# Specific Brands of High-Protein Cat Food?



## Jet Green (Nov 28, 2005)

Not knowing any better, I've been feeding my cats Friskies and Kitten Chow since I got them (they're 11 months old). After reading all the info on this forum and elsewhere, I'm now completely sold on moving them to premium food and reducing the % of dry food in their diet.

Since I still want to give them a little dry food, I found a feed store that sells Innova EVO, which has 50% protein. My cats have sampled it and seem to like it so far.

But I'm still looking for a high-protein canned food. I can't find one! Every brand I see, even the premium brands recommended by the people here, has a minimum protein content of only 10-13%.

Is there a way of calculating protein that I don't know about? I even found a list, I think on About.com, that listed several brands with protein content up to 50%. But when I visit those brands' web sites, they say 10%. Am I missing something?

I would really appreciate any recommendations for specific brands of high-protein canned food, and where you buy them. Thanks!


----------



## vanillasugar (Nov 11, 2004)

Wet food and dry food measure the nutrients completley differently  There is a calculation you can do to figure out the correct "dry matter" percentages for nutrients of wet food, to properly compare them to dry. I unfortunatley do not have this calculation on hand, maybe someone else will?


----------



## Jet Green (Nov 28, 2005)

Aha! That's exactly the info I needed. Thanks to your tip, I found this page: http://www.maxshouse.com/feline_nutrition.htm
which had the formula.

I experimentally bought a brand called Solid Gold at the feed store.
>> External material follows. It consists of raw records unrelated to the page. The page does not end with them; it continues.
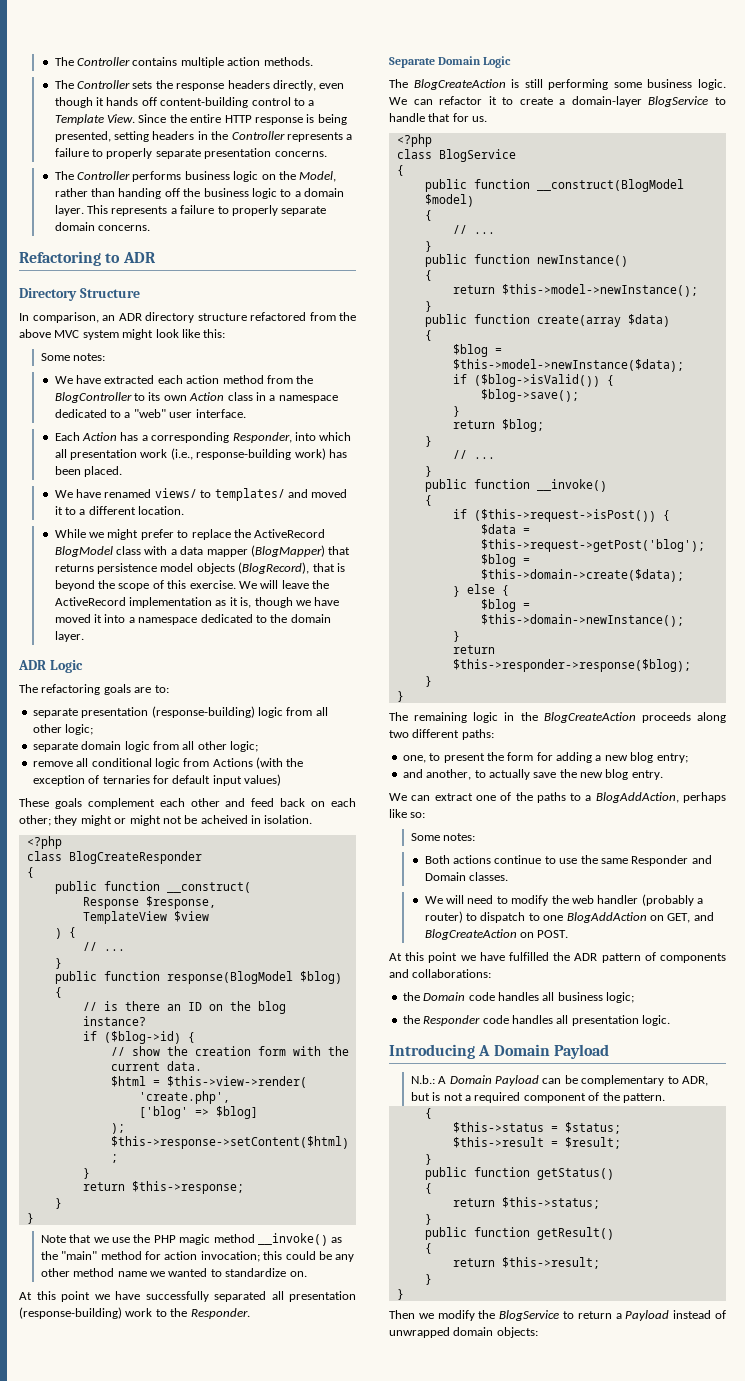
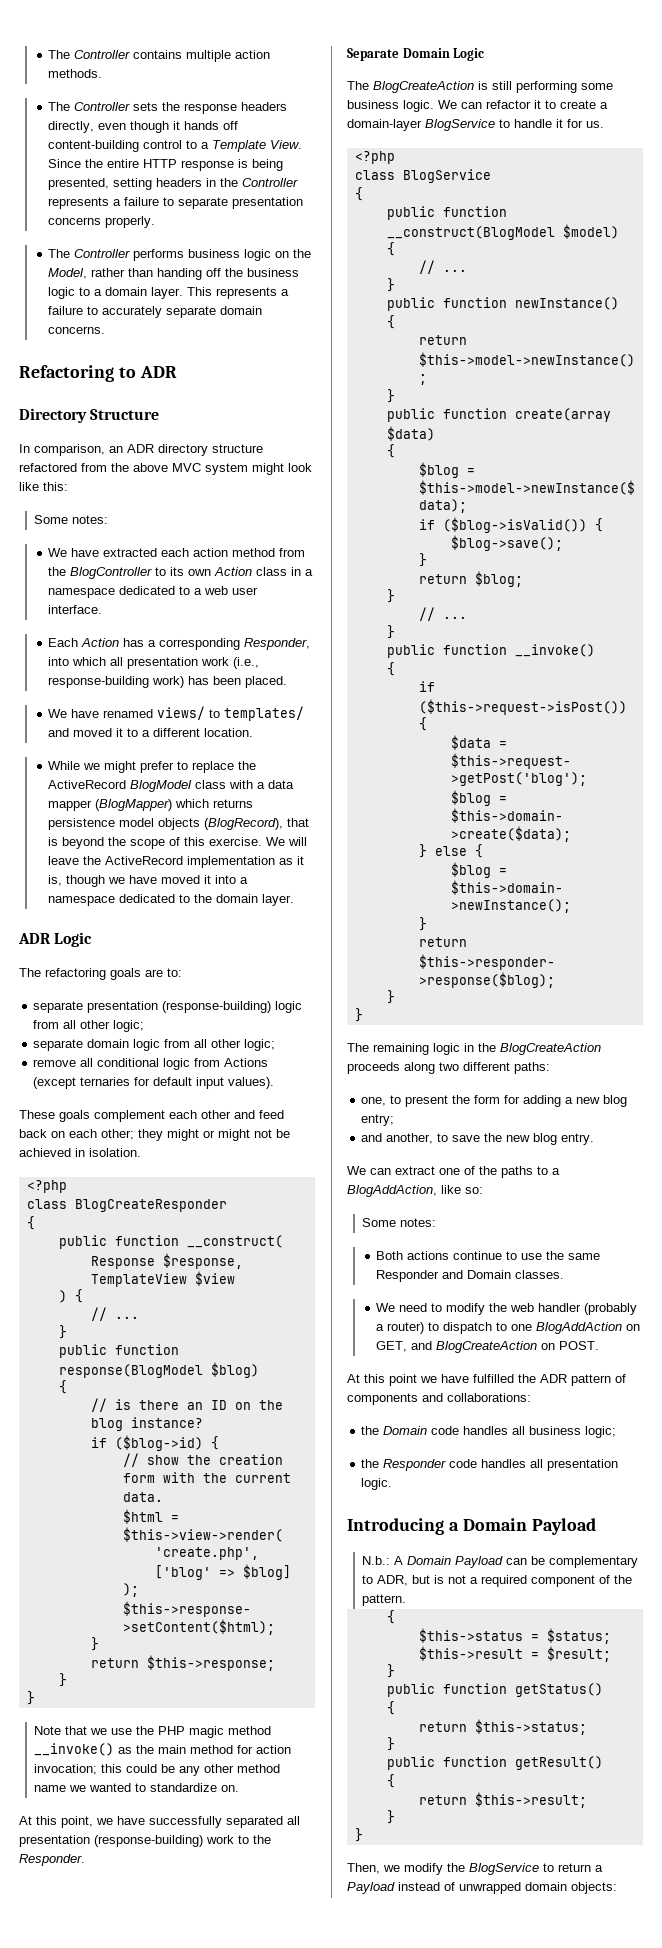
- Since the entire HTTP response is being presented, setting headers in the Controller represents a failure to properly separate presentation concerns.
+ Since the entire HTTP response is being presented, setting headers in the Controller represents a failure to separate presentation concerns properly.
- This represents a failure to properly separate domain concerns.
+ This represents a failure to accurately separate domain concerns.
- We have extracted each action method from the BlogController to its own Action class in a namespace dedicated to a "web" user interface.
+ We have extracted each action method from the BlogController to its own Action class in a namespace dedicated to a web user interface.
- While we might prefer to replace the ActiveRecord BlogModel class with a data mapper (BlogMapper) that returns persistence model objects (BlogRecord), that is beyond the scope of this exercise.
+ While we might prefer to replace the ActiveRecord BlogModel class with a data mapper (BlogMapper) which returns persistence model objects (BlogRecord), that is beyond the scope of this exercise.
- remove all conditional logic from Actions (with the exception of ternaries for default input values)
+ remove all conditional logic from Actions (except ternaries for default input values).
- These goals complement each other and feed back on each other; they might or might not be acheived in isolation.
+ These goals complement each other and feed back on each other; they might or might not be achieved in isolation.
- Note that we use the PHP magic method __invoke() as the "main" method for action invocation; this could be any other method name we wanted to standardize on.
+ Note that we use the PHP magic method __invoke() as the main method for action invocation; this could be any other method name we wanted to standardize on.
- At this point we have successfully separated all presentation (response-building) work to the Responder.
+ At this point, we have successfully separated all presentation (response-building) work to the Responder.
- We can refactor it to create a domain-layer BlogService to handle that for us.
+ We can refactor it to create a domain-layer BlogService to handle it for us.
- and another, to actually save the new blog entry.
+ and another, to save the new blog entry.
- We can extract one of the paths to a BlogAddAction, perhaps like so:
+ We can extract one of the paths to a BlogAddAction, like so:
- We will need to modify the web handler (probably a router) to dispatch to one BlogAddAction on GET, and BlogCreateAction on POST.
+ We need to modify the web handler (probably a router) to dispatch to one BlogAddAction on GET, and BlogCreateAction on POST.
- Introducing A Domain Payload
+ Introducing a Domain Payload
- Then we modify the BlogService to return a Payload instead of unwrapped domain objects:
+ Then, we modify the BlogService to return a Payload instead of unwrapped domain objects:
It has 10% protein on the label, but following the formula, it's really 45% of the dry part.

This was probably in at least one of the sticky articles, but I didn't know what I was looking for when I read them, and I did a lot of skimming of the technical parts. Thanks, Vanillasugar!


----------



## roseeden (May 18, 2005)

I thought most of the canned are relative high protein.
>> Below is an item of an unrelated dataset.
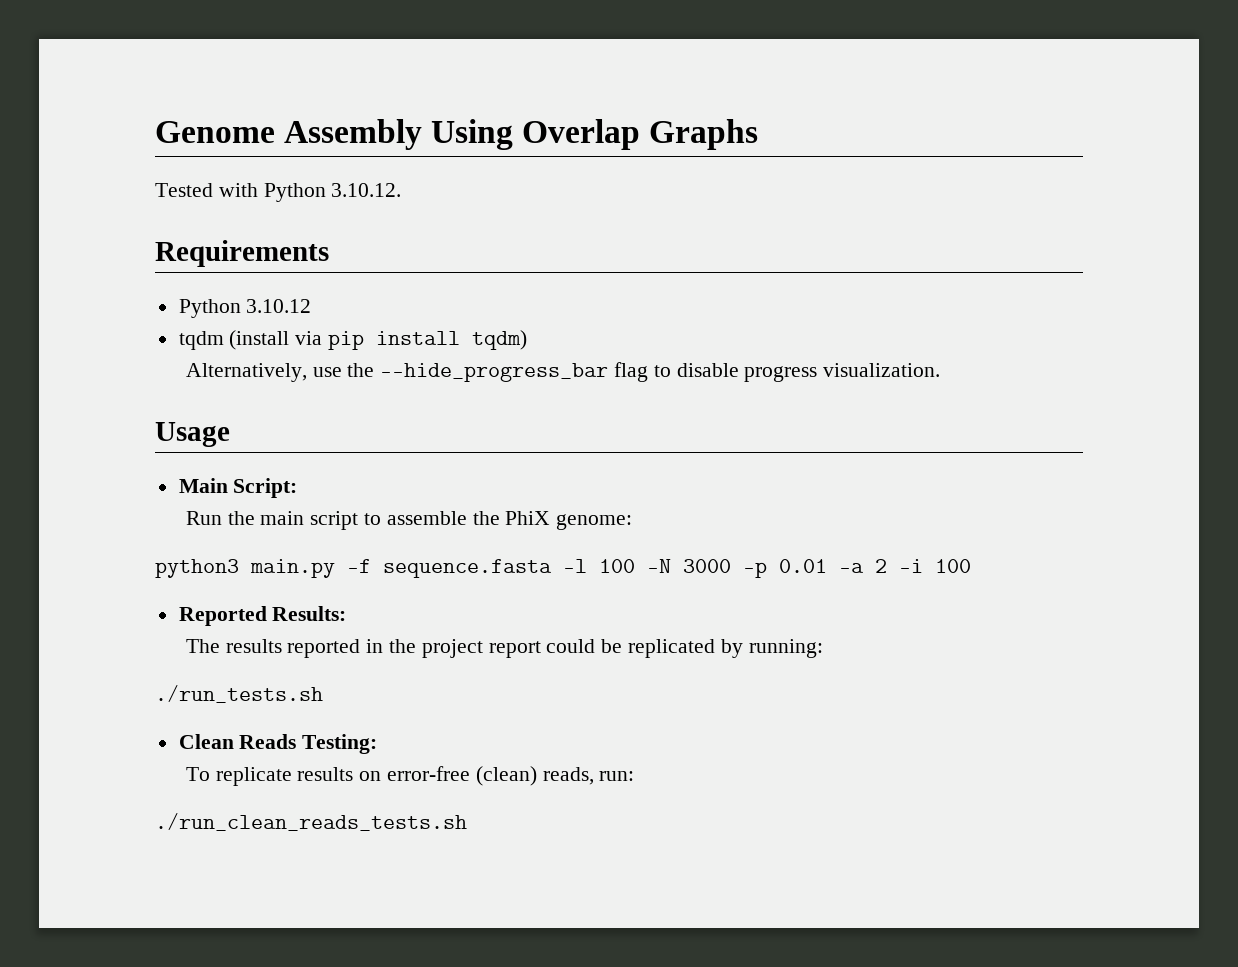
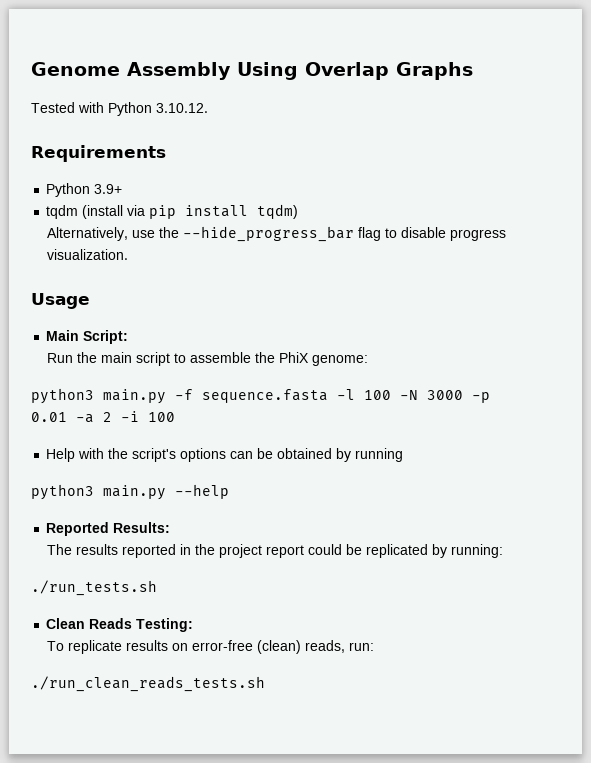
- Python 3.10.12
+ Python 3.9+
+ Help with the script's options can be obtained by running
+ python3 main.py --help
As far as dry food is concerned, I highly recommend Drs. Foster and Smith kitten food. You have to buy in bulk around Christmas time to save on shipping and handling.


----------



## moggiegirl (May 15, 2005)

Shengmei, Dry kitten food is still very high in carbohydrates and calories. My cat Spotty is overweight and the take home information I got from the vet reccommended that he eat canned kitten food but I am not to feed dry kitten food. 

Innova Evo, The only reason I won't feed that to my cats is because it is extremely high in calories, almost 600 calories per cup. Apparently in a concentrated dry form they can't seem to make a low carb food at least moderate in calories. But at least the Innova Evo is low in carbohydrates, about 7%, unlike dry kitten food. Canned kitten food is lower in carbs than regular canned adult cat food.
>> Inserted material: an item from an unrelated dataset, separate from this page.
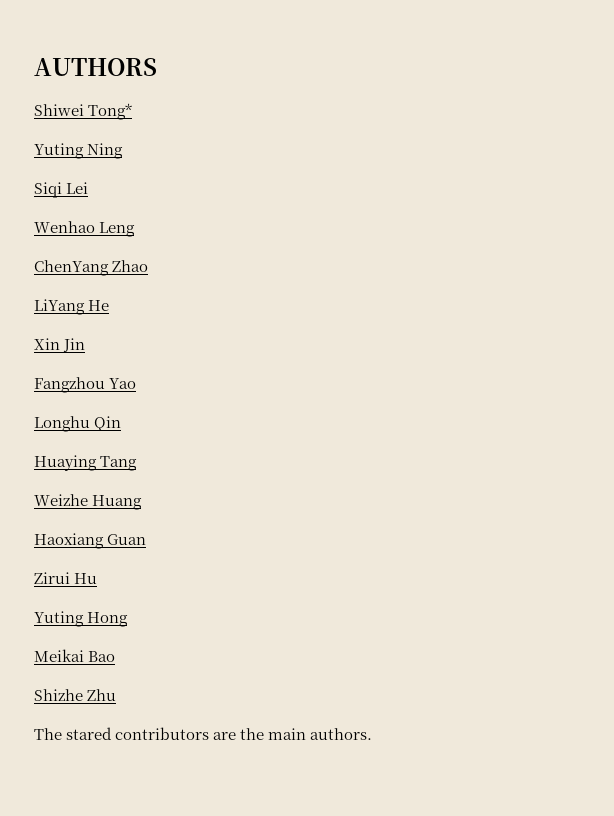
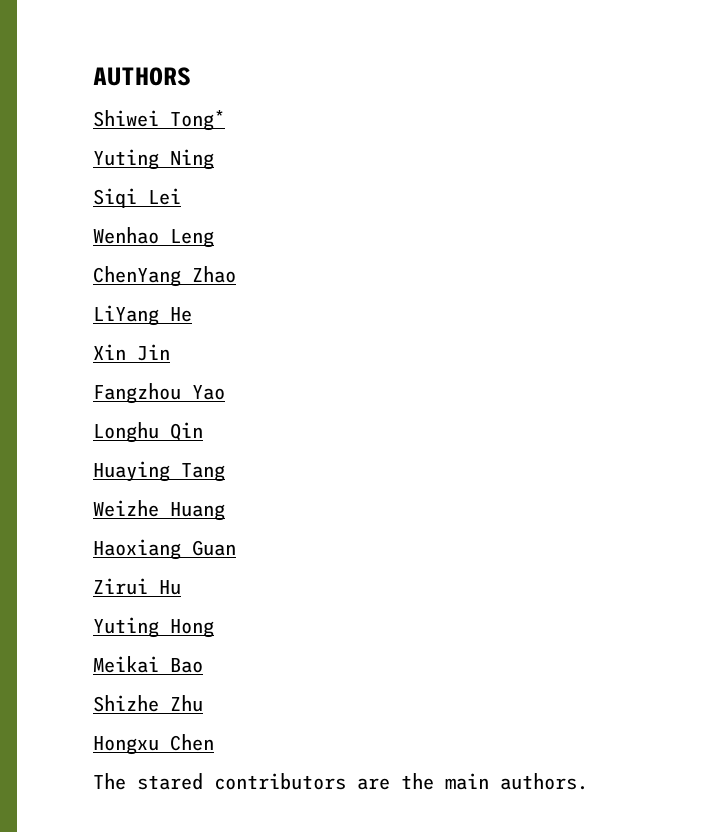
+ Hongxu Chen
Yes , canned food is very high in protein. That 10% is misleading and people who misunderstand that argue that canned food doesn't have much nutrients, but that is so extremely far from the truth. Canned food usually has about 22% dry matter and if you were to calculate that, it would come out to be about 45% protein. Want to feed a canned food with even more protein than that? The answer is canned kitten food, or one for all life stages. I believe Innova Evo makes a canned formula as well.


----------



## Jet Green (Nov 28, 2005)

I'll have to look again at the canned food brands in the feed store. I had dismissed them all the first time because of the 10% protein. I finally grabbed two cans of Solid Gold only because the clerks were being helpful to a creepy degree. They gave me free samples of the Innova stuff and then stared at me all expectantly while I browsed. I figured I'd better buy something! :lol: 

The easiest option for canned food would be Nutro, since they sell it at PetSmart. I've seen some people here recommend it. Is it generally considered a high-quality food?

Thanks for the tip on the Innova calories, moggie. I didn't even think to look at that but one of my cats is a little pig, so it might be a problem down the line. I'll check and see if there are other brands that might work better.

It would great if I could find both wet and dry food at PetSmart, because then I could avoid the creepy feed store altogether! What we do for our cats...


----------



## Jet Green (Nov 28, 2005)

Well I tried out the Nutro kitten formula last night. One cat loved it so much, he purred while eating it! But one turned her nose up at it, and the others were lukewarm. I'll try some different flavors, and gradually cut back on the Friskies. Hopefully they'll adjust.

The big downside is the cost. At PetSmart, you can only buy the kitten kind in individual Fancy Feast-sized cans. The adult cans are regular sized, but still only sold individually. I'll look around on the Internet and see if I can find it cheaper in bulk. (Any recommendations?)


----------



## TAsunder (Apr 6, 2004)

Innova and Innova Evo are fairly high protein. The formula is pretty simple, subtract the % moisture from 100, then look at the remainder which will be something like 15-30% and then take the protein % and divide into the remainder. So if it's 20% remainder and it says 10% protein, that means that it's 50% protein in terms of the non-wet-portion.

Evo dry does have a lot of calories, but don't let it deceive you. I would still rather give a cup of evo than a cup of something with lower % protein and a lot of grains with less calories. Think atkins diet... that big slab of steak is a lot of calories too.


----------



## Jet Green (Nov 28, 2005)

TAsunder said:


> Think atkins diet... that big slab of steak is a lot of calories too.


I hear you...I'm the only person I know who _gained _weight on the atkins diet.  

Here's a question (not something I intend to try, just curious): If you were going to go with only one type of food, would a premium dry food be better than a low-quality wet food, or vice versa?


----------



## TAsunder (Apr 6, 2004)

Jet Green said:


> I hear you...I'm the only person I know who _gained _weight on the atkins diet.
> 
> Here's a question (not something I intend to try, just curious): If you were going to go with only one type of food, would a premium dry food be better than a low-quality wet food, or vice versa?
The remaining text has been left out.